Like the first edition, the second was originally issued in weekly instalments. These were issued from 1807 to 1816. In the last year the encyclopaedia was issued as a 24 volume set, with the last volume being a supplement to the original text. The subtitle was changed to "Universal dictionary of the arts, sciences, literature, &c. intended to supersede the use of other books of reference."

==Content==

Most of the text was taken verbatim from the third edition of Encyclopædia Britannica. The first edition includes a rare early plan of Washington, D.C. It had twenty-three 8vo volumes with plates and maps. The main contributor and editor was Alexander Aitchison, member of the Royal Physical Society of Edinburgh.

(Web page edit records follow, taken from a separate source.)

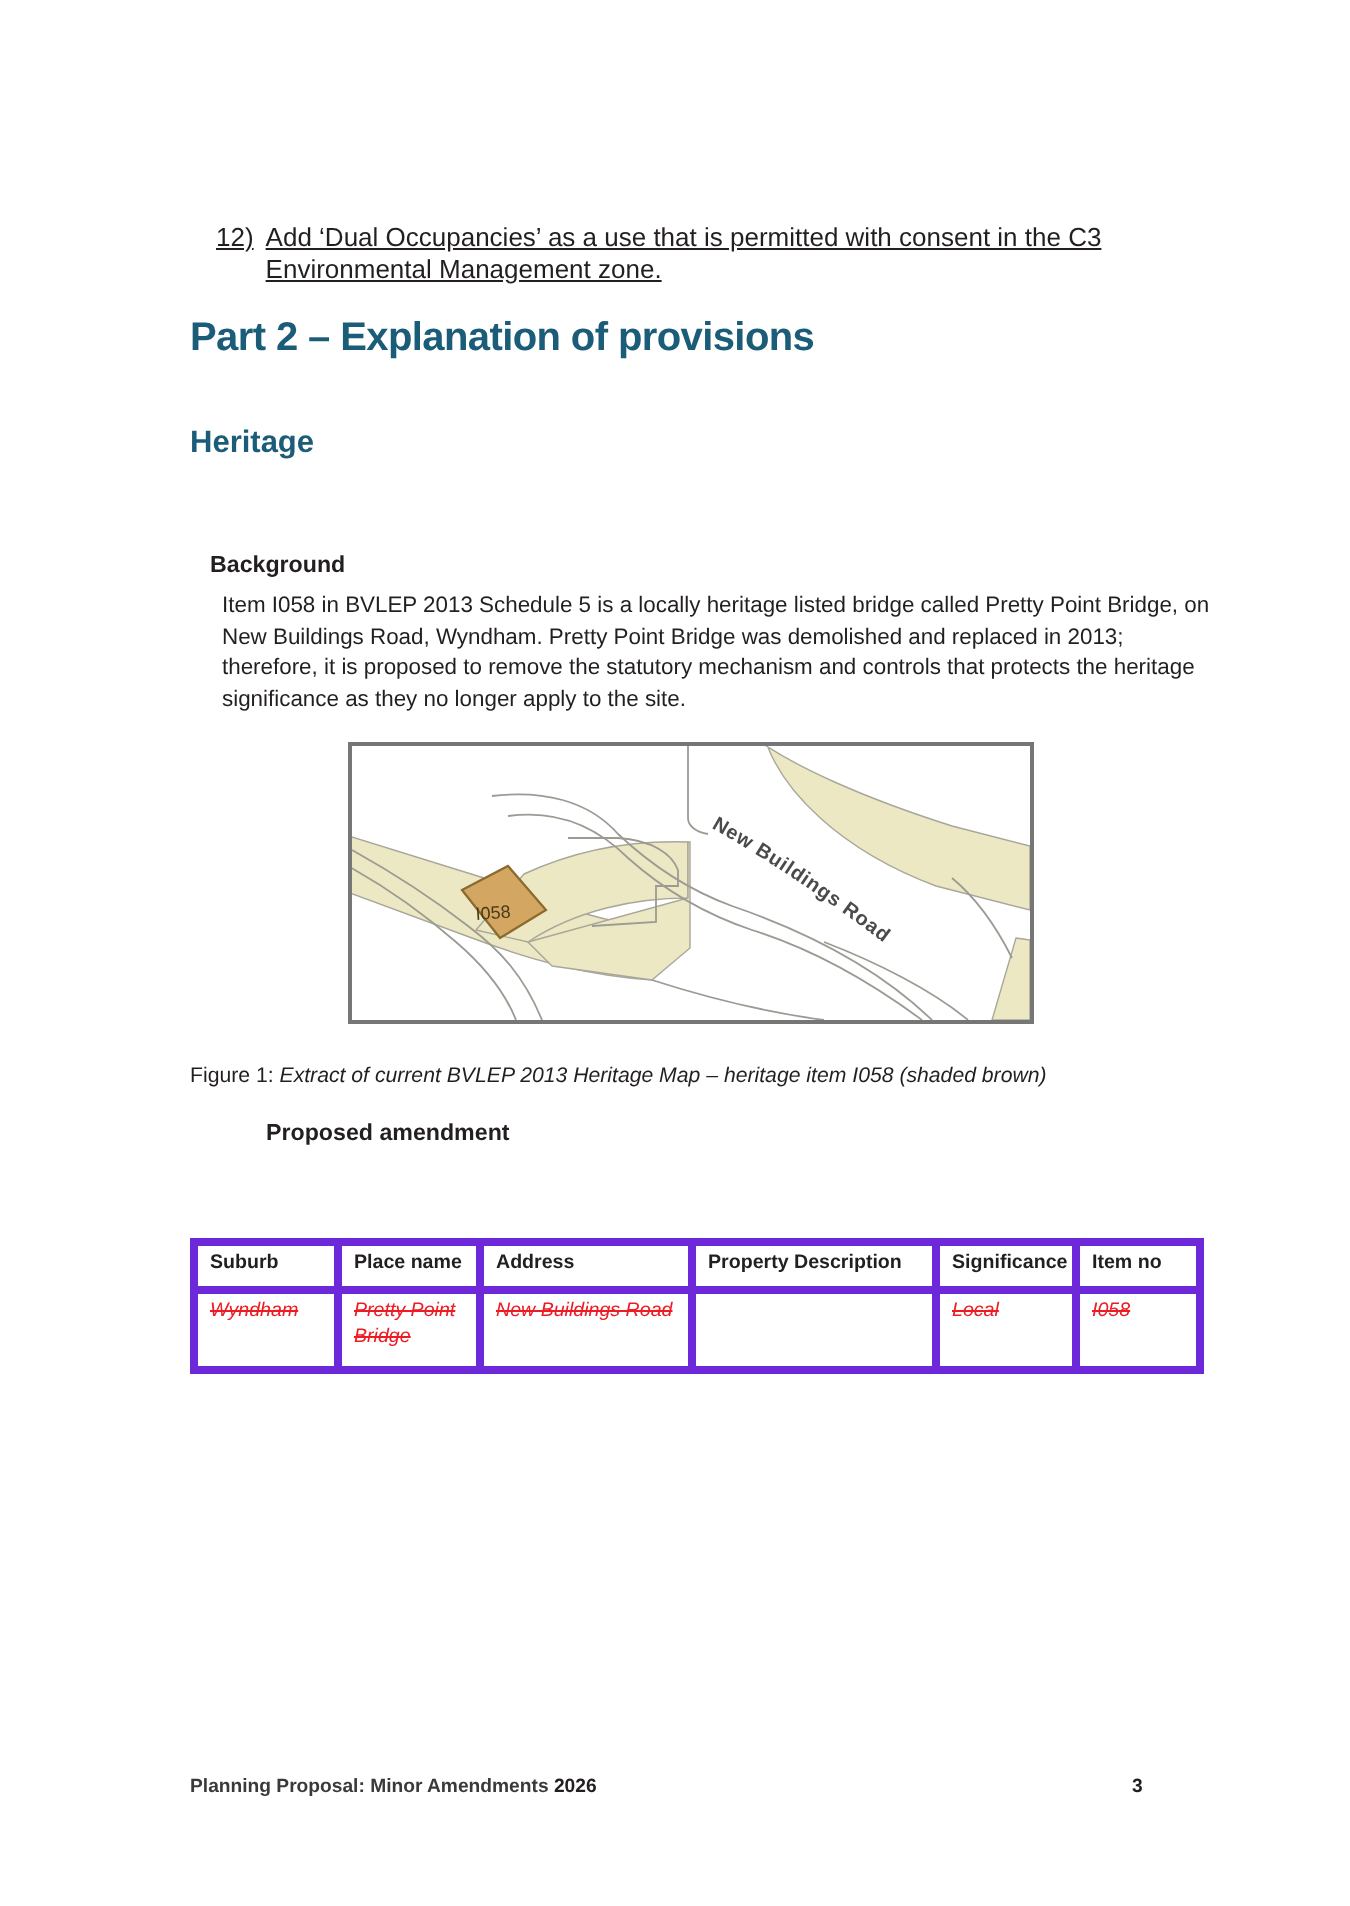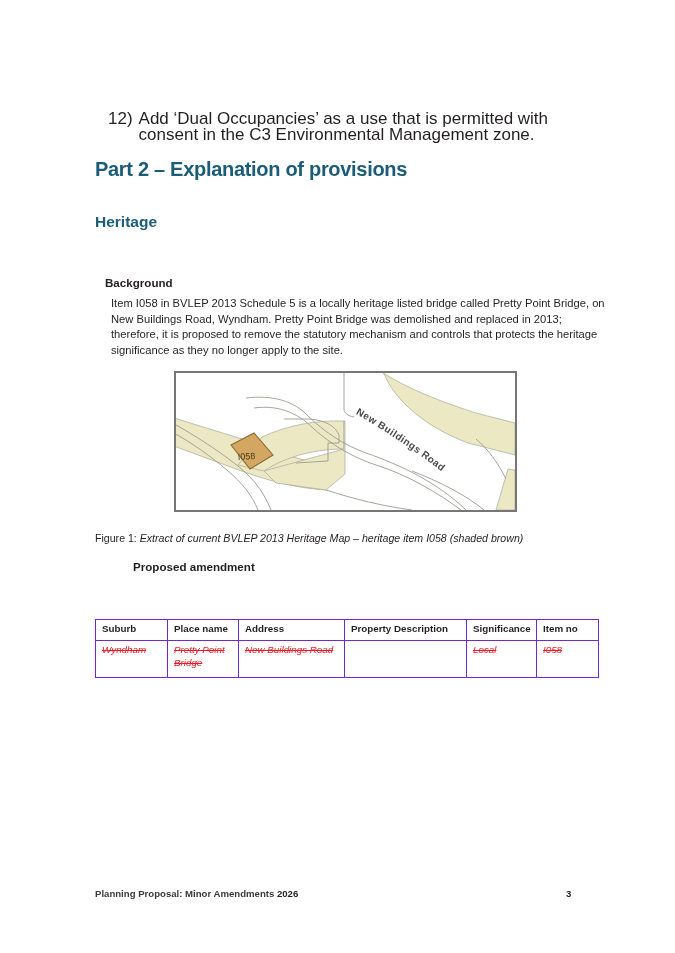"12)" .list-item { font-size: 17px -> 13px; text-decoration: none -> underline }
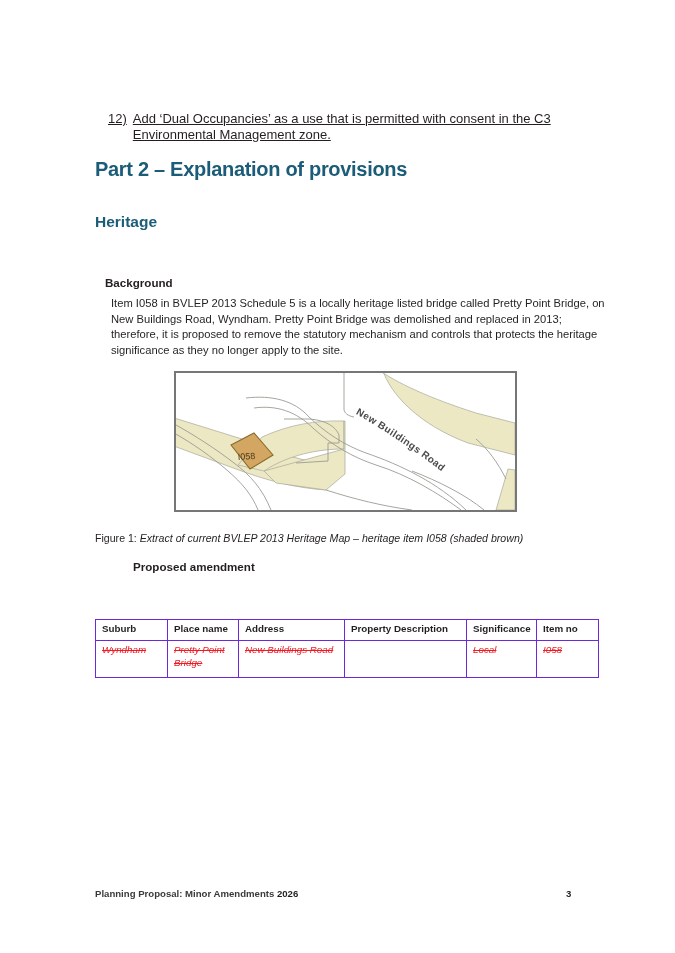"Suburb" #amend-table td, #amend-table th { border: 1px solid #6d28d9 -> 4px solid #6d28d9 }
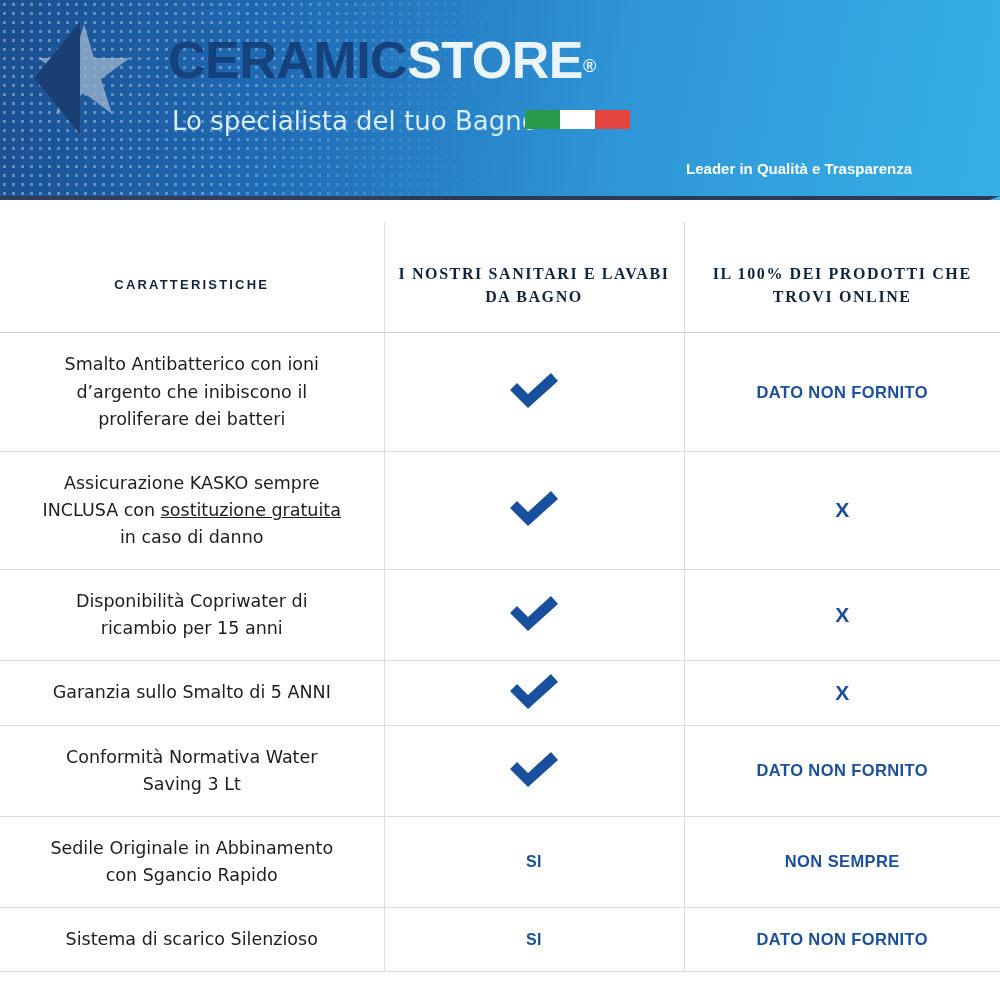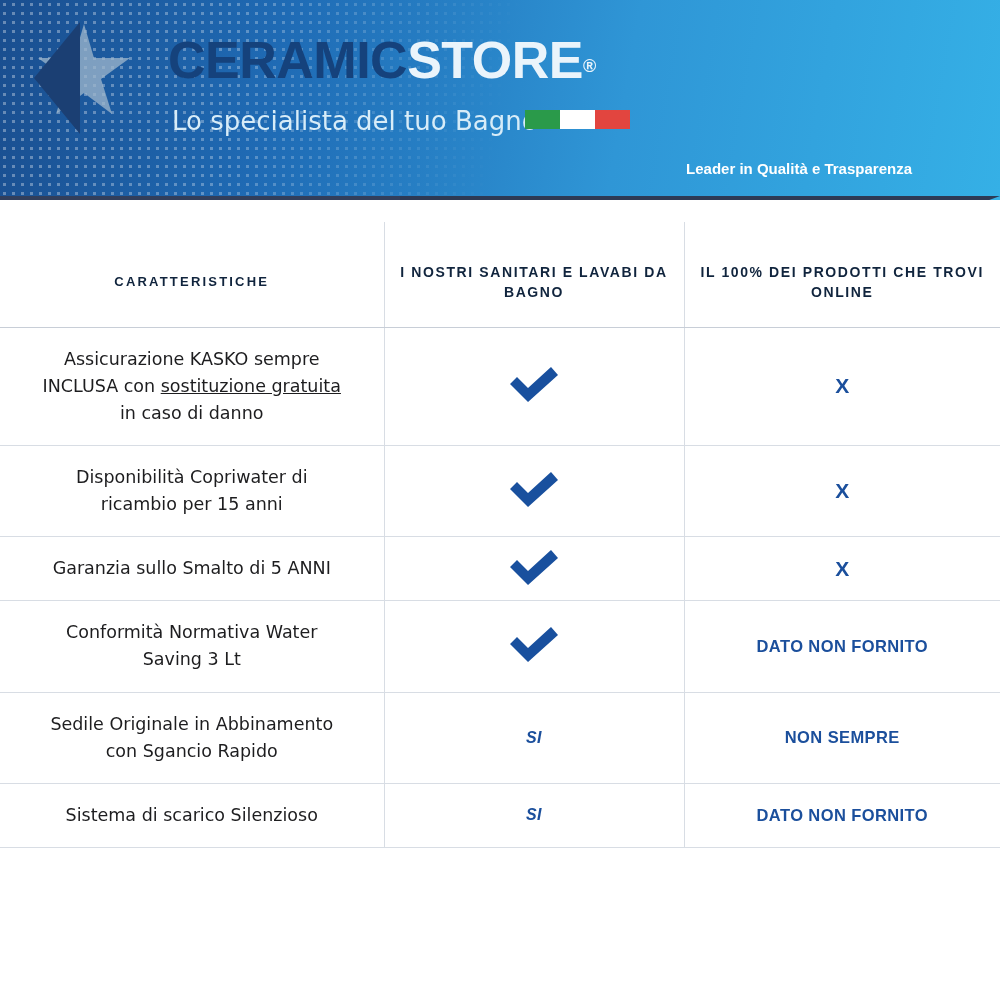"I NOSTRI SANITARI E LAVABI" .hdr-text.small { font-family: none -> Liberation Serif, serif; font-size: 14px -> 16px }
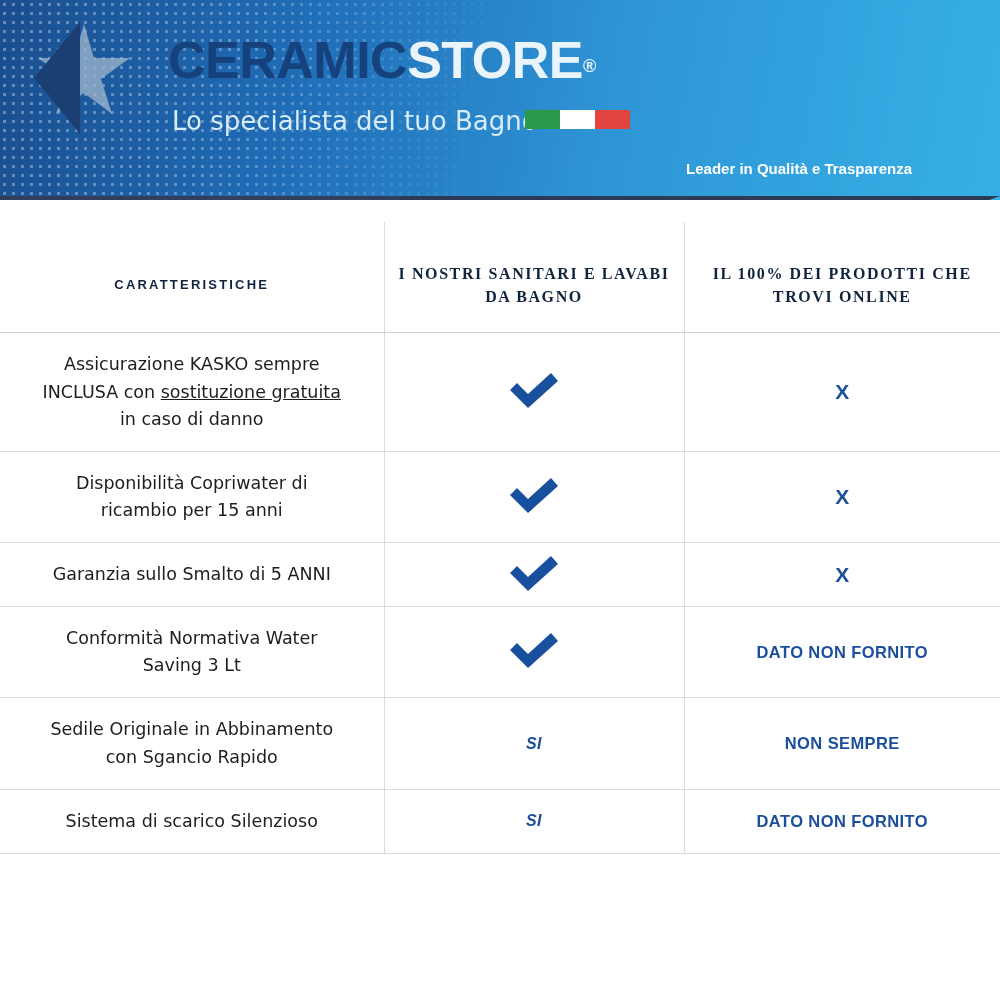"Smalto Antibatterico con ioni d’argento" tr { html: none -> <tr> <td> <div>Smalto Antibatterico con ioni d’argento che inibiscono il proliferare dei batteri</div> </td> <td> <span> <svg> <path></path> </svg> </span> </td> <td> <div>DATO NON FORNITO</div> </td> </tr> }
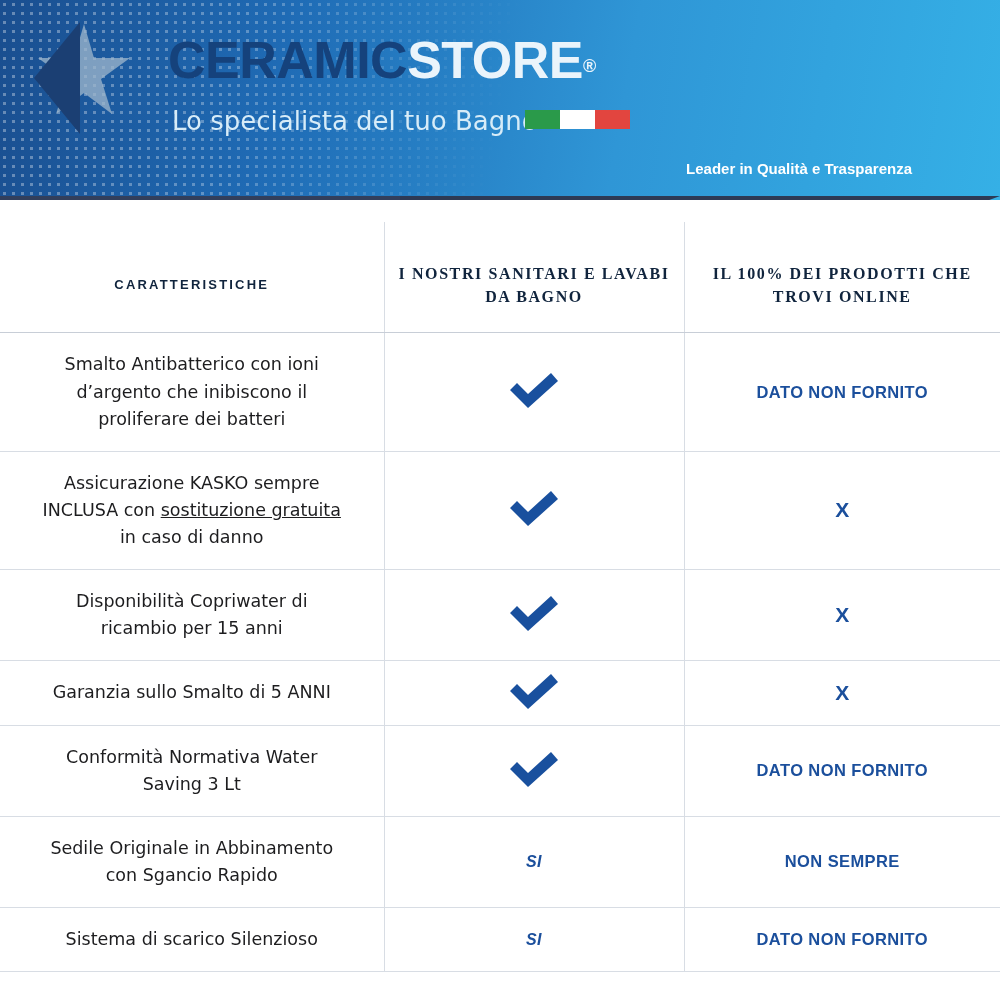"SI" .yes-text { font-style: italic -> none }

The majority of the 370 plates and maps claimed by the second edition, where credited, are signed T Clerk Sculpt. Edinr. Two other artists, J Stewart and J Frasier, have signed plates. Though 370 plates and maps are claimed on the title pages, there are only directions for the placement of 348 plates, of which only one could be described as a map, a plan of Washington, D.C., in 1800 by Andrew Ellicott.